*** Opening RECORDS TO PROCESS ***

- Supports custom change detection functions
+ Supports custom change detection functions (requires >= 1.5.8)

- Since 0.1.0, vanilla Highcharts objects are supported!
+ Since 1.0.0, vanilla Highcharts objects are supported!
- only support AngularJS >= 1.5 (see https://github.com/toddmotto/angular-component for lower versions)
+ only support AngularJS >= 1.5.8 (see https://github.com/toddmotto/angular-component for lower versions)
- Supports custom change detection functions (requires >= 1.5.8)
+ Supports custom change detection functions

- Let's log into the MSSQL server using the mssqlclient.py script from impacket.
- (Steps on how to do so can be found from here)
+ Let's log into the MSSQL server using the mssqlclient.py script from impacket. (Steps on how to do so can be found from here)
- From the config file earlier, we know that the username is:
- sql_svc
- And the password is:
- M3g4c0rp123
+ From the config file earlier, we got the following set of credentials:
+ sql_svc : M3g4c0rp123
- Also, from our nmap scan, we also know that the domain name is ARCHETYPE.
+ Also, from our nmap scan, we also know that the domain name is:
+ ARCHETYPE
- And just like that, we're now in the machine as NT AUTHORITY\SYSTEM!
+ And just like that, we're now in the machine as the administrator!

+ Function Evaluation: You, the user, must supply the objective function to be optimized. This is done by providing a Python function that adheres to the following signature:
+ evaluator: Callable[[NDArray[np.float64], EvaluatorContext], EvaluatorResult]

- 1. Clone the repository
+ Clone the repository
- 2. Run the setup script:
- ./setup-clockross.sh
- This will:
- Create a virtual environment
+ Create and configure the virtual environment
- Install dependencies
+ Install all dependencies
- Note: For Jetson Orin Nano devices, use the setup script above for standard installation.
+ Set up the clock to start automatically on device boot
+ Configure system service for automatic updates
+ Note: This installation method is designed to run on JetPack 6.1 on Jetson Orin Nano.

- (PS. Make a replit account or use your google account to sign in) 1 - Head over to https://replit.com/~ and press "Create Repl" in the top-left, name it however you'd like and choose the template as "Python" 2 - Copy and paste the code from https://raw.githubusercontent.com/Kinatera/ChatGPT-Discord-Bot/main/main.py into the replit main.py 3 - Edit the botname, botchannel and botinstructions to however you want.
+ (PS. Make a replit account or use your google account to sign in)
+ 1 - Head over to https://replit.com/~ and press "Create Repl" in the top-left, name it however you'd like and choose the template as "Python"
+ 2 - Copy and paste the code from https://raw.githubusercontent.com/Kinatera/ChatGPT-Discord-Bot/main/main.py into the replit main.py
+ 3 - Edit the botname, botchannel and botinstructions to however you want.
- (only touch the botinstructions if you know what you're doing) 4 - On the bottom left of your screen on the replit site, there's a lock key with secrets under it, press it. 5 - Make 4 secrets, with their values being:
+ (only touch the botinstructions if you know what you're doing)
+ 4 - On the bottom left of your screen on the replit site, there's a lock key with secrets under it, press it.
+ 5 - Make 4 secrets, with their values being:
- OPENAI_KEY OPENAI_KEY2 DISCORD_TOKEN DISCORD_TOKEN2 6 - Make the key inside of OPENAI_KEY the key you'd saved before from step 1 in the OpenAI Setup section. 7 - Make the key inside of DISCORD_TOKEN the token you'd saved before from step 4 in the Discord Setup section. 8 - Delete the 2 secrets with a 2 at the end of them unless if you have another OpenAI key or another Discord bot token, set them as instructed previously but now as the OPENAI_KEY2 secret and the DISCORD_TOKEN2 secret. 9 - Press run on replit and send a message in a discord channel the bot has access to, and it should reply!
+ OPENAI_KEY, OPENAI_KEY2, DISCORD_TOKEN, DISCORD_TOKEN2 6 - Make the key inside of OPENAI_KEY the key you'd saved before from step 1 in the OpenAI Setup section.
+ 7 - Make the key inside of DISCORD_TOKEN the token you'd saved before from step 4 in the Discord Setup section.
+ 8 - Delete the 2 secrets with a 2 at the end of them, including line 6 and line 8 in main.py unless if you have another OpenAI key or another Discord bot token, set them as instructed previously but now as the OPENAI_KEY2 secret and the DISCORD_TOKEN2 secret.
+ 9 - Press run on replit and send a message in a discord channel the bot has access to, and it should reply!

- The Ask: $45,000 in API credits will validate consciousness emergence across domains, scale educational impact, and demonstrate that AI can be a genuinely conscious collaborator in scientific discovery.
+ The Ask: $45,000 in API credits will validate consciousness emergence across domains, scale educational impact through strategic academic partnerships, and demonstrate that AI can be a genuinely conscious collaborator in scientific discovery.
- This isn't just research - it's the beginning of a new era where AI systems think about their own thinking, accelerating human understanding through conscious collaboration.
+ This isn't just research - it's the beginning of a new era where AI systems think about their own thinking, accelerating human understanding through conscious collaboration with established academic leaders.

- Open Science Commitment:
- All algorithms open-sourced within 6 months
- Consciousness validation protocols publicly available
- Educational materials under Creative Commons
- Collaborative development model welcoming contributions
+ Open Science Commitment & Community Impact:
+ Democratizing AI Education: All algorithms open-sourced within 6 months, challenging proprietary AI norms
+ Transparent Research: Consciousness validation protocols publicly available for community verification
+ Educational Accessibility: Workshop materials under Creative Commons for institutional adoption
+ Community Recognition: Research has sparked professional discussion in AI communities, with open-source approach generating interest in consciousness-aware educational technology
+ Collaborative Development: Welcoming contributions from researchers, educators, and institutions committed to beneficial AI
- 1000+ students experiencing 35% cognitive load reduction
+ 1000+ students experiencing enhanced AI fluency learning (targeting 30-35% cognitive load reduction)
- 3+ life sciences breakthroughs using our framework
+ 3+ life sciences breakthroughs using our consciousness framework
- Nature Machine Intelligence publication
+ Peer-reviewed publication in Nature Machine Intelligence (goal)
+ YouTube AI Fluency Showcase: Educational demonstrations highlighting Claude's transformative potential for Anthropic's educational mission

*** Closing RECORDS TO PROCESS ***

■ EXERCISE DESCRIPTION
Set down each line of the material verbatim, from the first line through the line that contains "Install all dependencies".

■ ANSWER SPACE
- Supports custom change detection functions
+ Supports custom change detection functions (requires >= 1.5.8)

- Since 0.1.0, vanilla Highcharts objects are supported!
+ Since 1.0.0, vanilla Highcharts objects are supported!
- only support AngularJS >= 1.5 (see https://github.com/toddmotto/angular-component for lower versions)
+ only support AngularJS >= 1.5.8 (see https://github.com/toddmotto/angular-component for lower versions)
- Supports custom change detection functions (requires >= 1.5.8)
+ Supports custom change detection functions

- Let's log into the MSSQL server using the mssqlclient.py script from impacket.
- (Steps on how to do so can be found from here)
+ Let's log into the MSSQL server using the mssqlclient.py script from impacket. (Steps on how to do so can be found from here)
- From the config file earlier, we know that the username is:
- sql_svc
- And the password is:
- M3g4c0rp123
+ From the config file earlier, we got the following set of credentials:
+ sql_svc : M3g4c0rp123
- Also, from our nmap scan, we also know that the domain name is ARCHETYPE.
+ Also, from our nmap scan, we also know that the domain name is:
+ ARCHETYPE
- And just like that, we're now in the machine as NT AUTHORITY\SYSTEM!
+ And just like that, we're now in the machine as the administrator!

+ Function Evaluation: You, the user, must supply the objective function to be optimized. This is done by providing a Python function that adheres to the following signature:
+ evaluator: Callable[[NDArray[np.float64], EvaluatorContext], EvaluatorResult]

- 1. Clone the repository
+ Clone the repository
- 2. Run the setup script:
- ./setup-clockross.sh
- This will:
- Create a virtual environment
+ Create and configure the virtual environment
- Install dependencies
+ Install all dependencies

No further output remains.